▶ TASK TO CARRY OUT:
The goal is a clean copy of all the data below, with pictures dropped and everything else retyped exactly.

*** RECORD EXCERPTS Section Begins ***

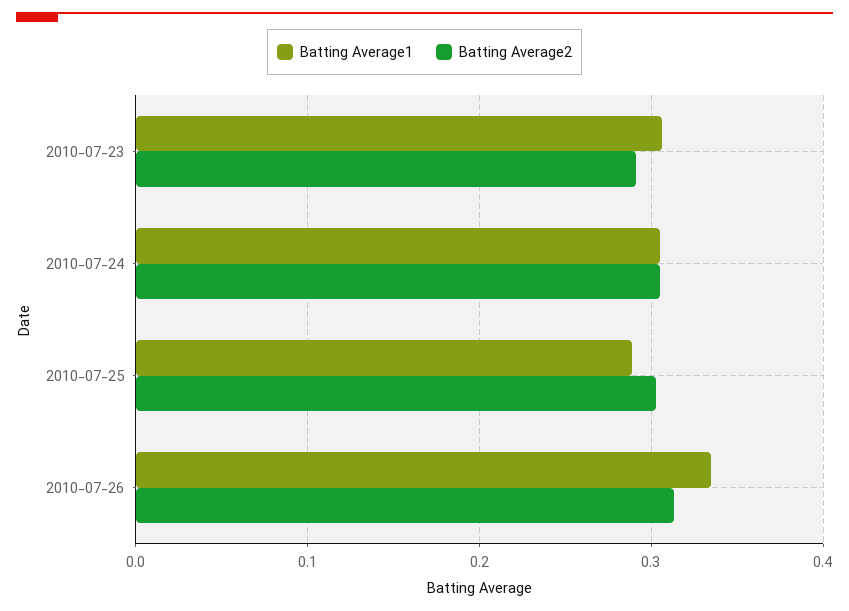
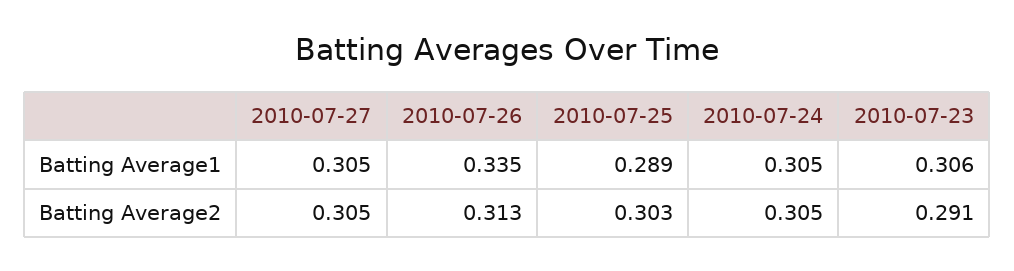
Batting Average1, 2010-07-27: none -> 0.305
Batting Average2, 2010-07-27: none -> 0.305

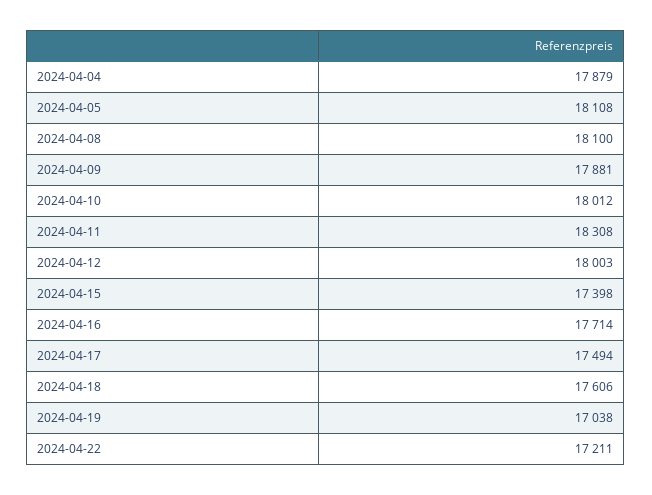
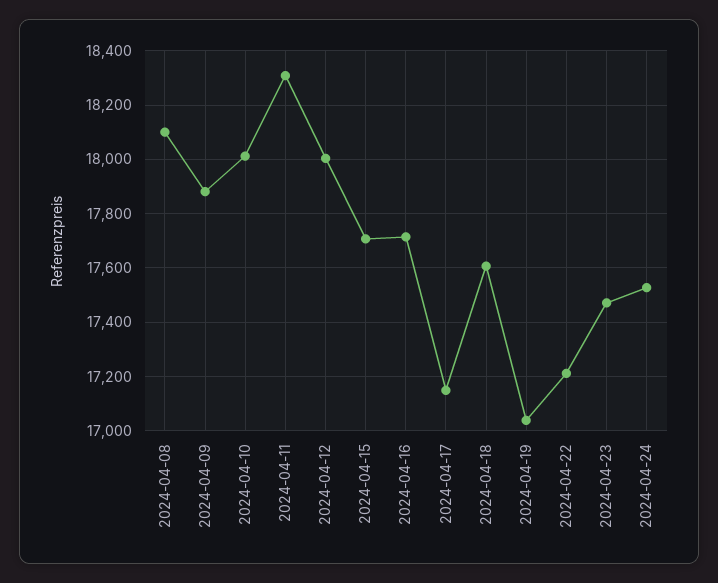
2024-04-04: 17879 -> none
2024-04-05: 18108 -> none
2024-04-15: 17398 -> 17700
2024-04-17: 17494 -> 17150
2024-04-23: none -> 17475
2024-04-24: none -> 17525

*** RECORD EXCERPTS Section Ends ***

▶ TASK RESPONSE:
Batting Average1, 2010-07-27: none -> 0.305
Batting Average2, 2010-07-27: none -> 0.305

2024-04-04: 17879 -> none
2024-04-05: 18108 -> none
2024-04-15: 17398 -> 17700
2024-04-17: 17494 -> 17150
2024-04-23: none -> 17475
2024-04-24: none -> 17525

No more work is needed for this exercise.